Change listing data

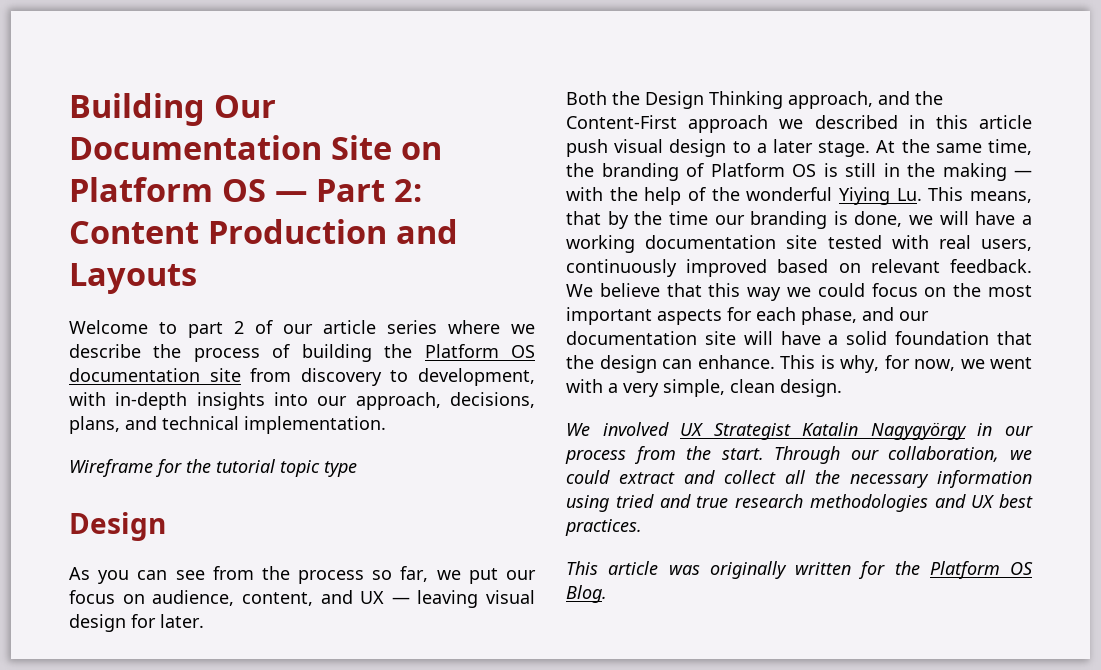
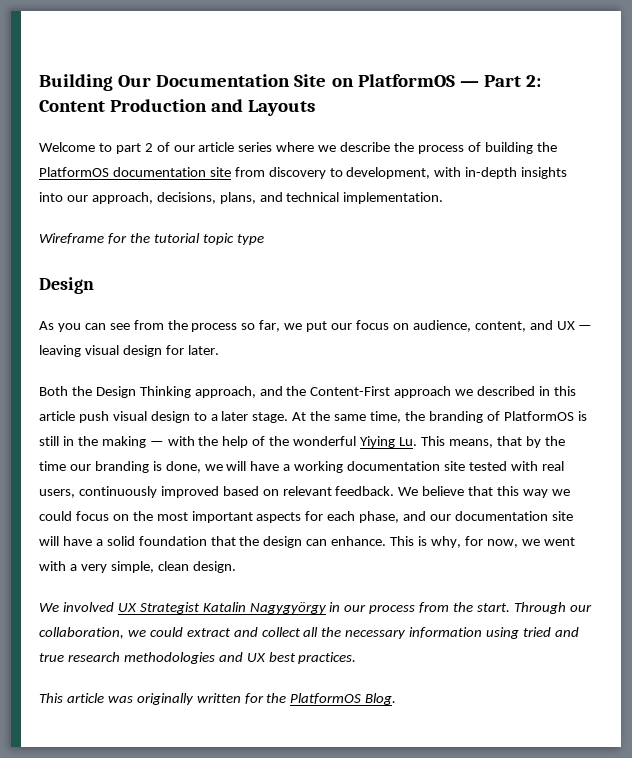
- Building Our Documentation Site on Platform OS — Part 2: Content Production and Layouts
+ Building Our Documentation Site on PlatformOS — Part 2: Content Production and Layouts
- Welcome to part 2 of our article series where we describe the process of building the Platform OS documentation site from discovery to development, with in-depth insights into our approach, decisions, plans, and technical implementation.
+ Welcome to part 2 of our article series where we describe the process of building the PlatformOS documentation site from discovery to development, with in-depth insights into our approach, decisions, plans, and technical implementation.
- At the same time, the branding of Platform OS is still in the making — with the help of the wonderful Yiying Lu. This means, that by the time our branding is done, we will have a working documentation site tested with real users, continuously improved based on relevant feedback.
+ At the same time, the branding of PlatformOS is still in the making — with the help of the wonderful Yiying Lu. This means, that by the time our branding is done, we will have a working documentation site tested with real users, continuously improved based on relevant feedback.
- This article was originally written for the Platform OS Blog.
+ This article was originally written for the PlatformOS Blog.

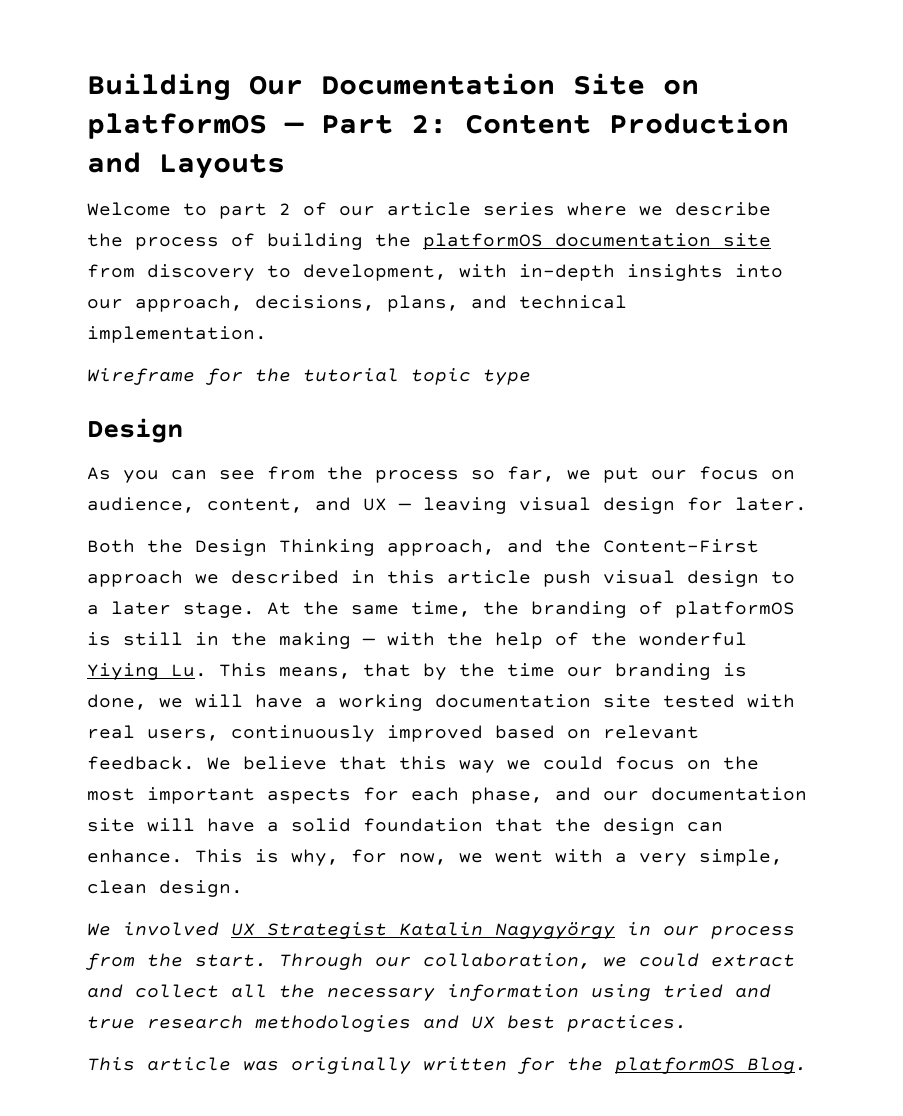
- Building Our Documentation Site on PlatformOS — Part 2: Content Production and Layouts
+ Building Our Documentation Site on platformOS — Part 2: Content Production and Layouts
- Welcome to part 2 of our article series where we describe the process of building the PlatformOS documentation site from discovery to development, with in-depth insights into our approach, decisions, plans, and technical implementation.
+ Welcome to part 2 of our article series where we describe the process of building the platformOS documentation site from discovery to development, with in-depth insights into our approach, decisions, plans, and technical implementation.
- At the same time, the branding of PlatformOS is still in the making — with the help of the wonderful Yiying Lu. This means, that by the time our branding is done, we will have a working documentation site tested with real users, continuously improved based on relevant feedback.
+ At the same time, the branding of platformOS is still in the making — with the help of the wonderful Yiying Lu. This means, that by the time our branding is done, we will have a working documentation site tested with real users, continuously improved based on relevant feedback.
- This article was originally written for the PlatformOS Blog.
+ This article was originally written for the platformOS Blog.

WORK INSTRUCTION → Whenever a line above contains "improved", copy that line.

RESULT OF THE EXERCISE →
- At the same time, the branding of Platform OS is still in the making — with the help of the wonderful Yiying Lu. This means, that by the time our branding is done, we will have a working documentation site tested with real users, continuously improved based on relevant feedback.
+ At the same time, the branding of PlatformOS is still in the making — with the help of the wonderful Yiying Lu. This means, that by the time our branding is done, we will have a working documentation site tested with real users, continuously improved based on relevant feedback.
- At the same time, the branding of PlatformOS is still in the making — with the help of the wonderful Yiying Lu. This means, that by the time our branding is done, we will have a working documentation site tested with real users, continuously improved based on relevant feedback.
+ At the same time, the branding of platformOS is still in the making — with the help of the wonderful Yiying Lu. This means, that by the time our branding is done, we will have a working documentation site tested with real users, continuously improved based on relevant feedback.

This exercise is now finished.